*Exercise description*:
Only the lines from the one containing "text: producto ->" through the end of the data below should be copied, each exactly as written and with both ends kept.

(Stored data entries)
━━━━

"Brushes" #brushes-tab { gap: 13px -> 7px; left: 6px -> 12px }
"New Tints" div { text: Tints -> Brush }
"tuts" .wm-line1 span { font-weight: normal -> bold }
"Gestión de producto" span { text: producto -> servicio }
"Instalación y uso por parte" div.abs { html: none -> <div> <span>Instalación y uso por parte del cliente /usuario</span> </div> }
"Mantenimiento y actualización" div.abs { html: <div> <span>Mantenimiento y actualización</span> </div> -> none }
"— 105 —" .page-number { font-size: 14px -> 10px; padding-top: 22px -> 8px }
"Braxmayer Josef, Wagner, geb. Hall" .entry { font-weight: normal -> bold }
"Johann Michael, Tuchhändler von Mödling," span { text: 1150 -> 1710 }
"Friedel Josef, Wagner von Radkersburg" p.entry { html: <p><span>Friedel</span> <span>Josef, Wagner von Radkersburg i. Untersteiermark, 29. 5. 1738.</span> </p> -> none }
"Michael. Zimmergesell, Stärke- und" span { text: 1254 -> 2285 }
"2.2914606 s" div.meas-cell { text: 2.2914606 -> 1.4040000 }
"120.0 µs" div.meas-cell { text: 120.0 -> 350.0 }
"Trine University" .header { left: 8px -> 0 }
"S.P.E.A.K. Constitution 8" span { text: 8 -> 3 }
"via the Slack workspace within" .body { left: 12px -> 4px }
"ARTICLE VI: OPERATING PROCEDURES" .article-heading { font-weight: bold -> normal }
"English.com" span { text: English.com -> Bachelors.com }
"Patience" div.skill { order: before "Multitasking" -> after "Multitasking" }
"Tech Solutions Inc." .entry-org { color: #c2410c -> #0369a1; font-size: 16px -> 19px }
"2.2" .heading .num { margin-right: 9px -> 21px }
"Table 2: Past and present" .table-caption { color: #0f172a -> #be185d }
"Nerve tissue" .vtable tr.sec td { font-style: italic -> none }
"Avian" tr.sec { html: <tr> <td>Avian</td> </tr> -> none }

━━━━

*Response*:
"Gestión de producto" span { text: producto -> servicio }
"Instalación y uso por parte" div.abs { html: none -> <div> <span>Instalación y uso por parte del cliente /usuario</span> </div> }
"Mantenimiento y actualización" div.abs { html: <div> <span>Mantenimiento y actualización</span> </div> -> none }
"— 105 —" .page-number { font-size: 14px -> 10px; padding-top: 22px -> 8px }
"Braxmayer Josef, Wagner, geb. Hall" .entry { font-weight: normal -> bold }
"Johann Michael, Tuchhändler von Mödling," span { text: 1150 -> 1710 }
"Friedel Josef, Wagner von Radkersburg" p.entry { html: <p><span>Friedel</span> <span>Josef, Wagner von Radkersburg i. Untersteiermark, 29. 5. 1738.</span> </p> -> none }
"Michael. Zimmergesell, Stärke- und" span { text: 1254 -> 2285 }
"2.2914606 s" div.meas-cell { text: 2.2914606 -> 1.4040000 }
"120.0 µs" div.meas-cell { text: 120.0 -> 350.0 }
"Trine University" .header { left: 8px -> 0 }
"S.P.E.A.K. Constitution 8" span { text: 8 -> 3 }
"via the Slack workspace within" .body { left: 12px -> 4px }
"ARTICLE VI: OPERATING PROCEDURES" .article-heading { font-weight: bold -> normal }
"English.com" span { text: English.com -> Bachelors.com }
"Patience" div.skill { order: before "Multitasking" -> after "Multitasking" }
"Tech Solutions Inc." .entry-org { color: #c2410c -> #0369a1; font-size: 16px -> 19px }
"2.2" .heading .num { margin-right: 9px -> 21px }
"Table 2: Past and present" .table-caption { color: #0f172a -> #be185d }
"Nerve tissue" .vtable tr.sec td { font-style: italic -> none }
"Avian" tr.sec { html: <tr> <td>Avian</td> </tr> -> none }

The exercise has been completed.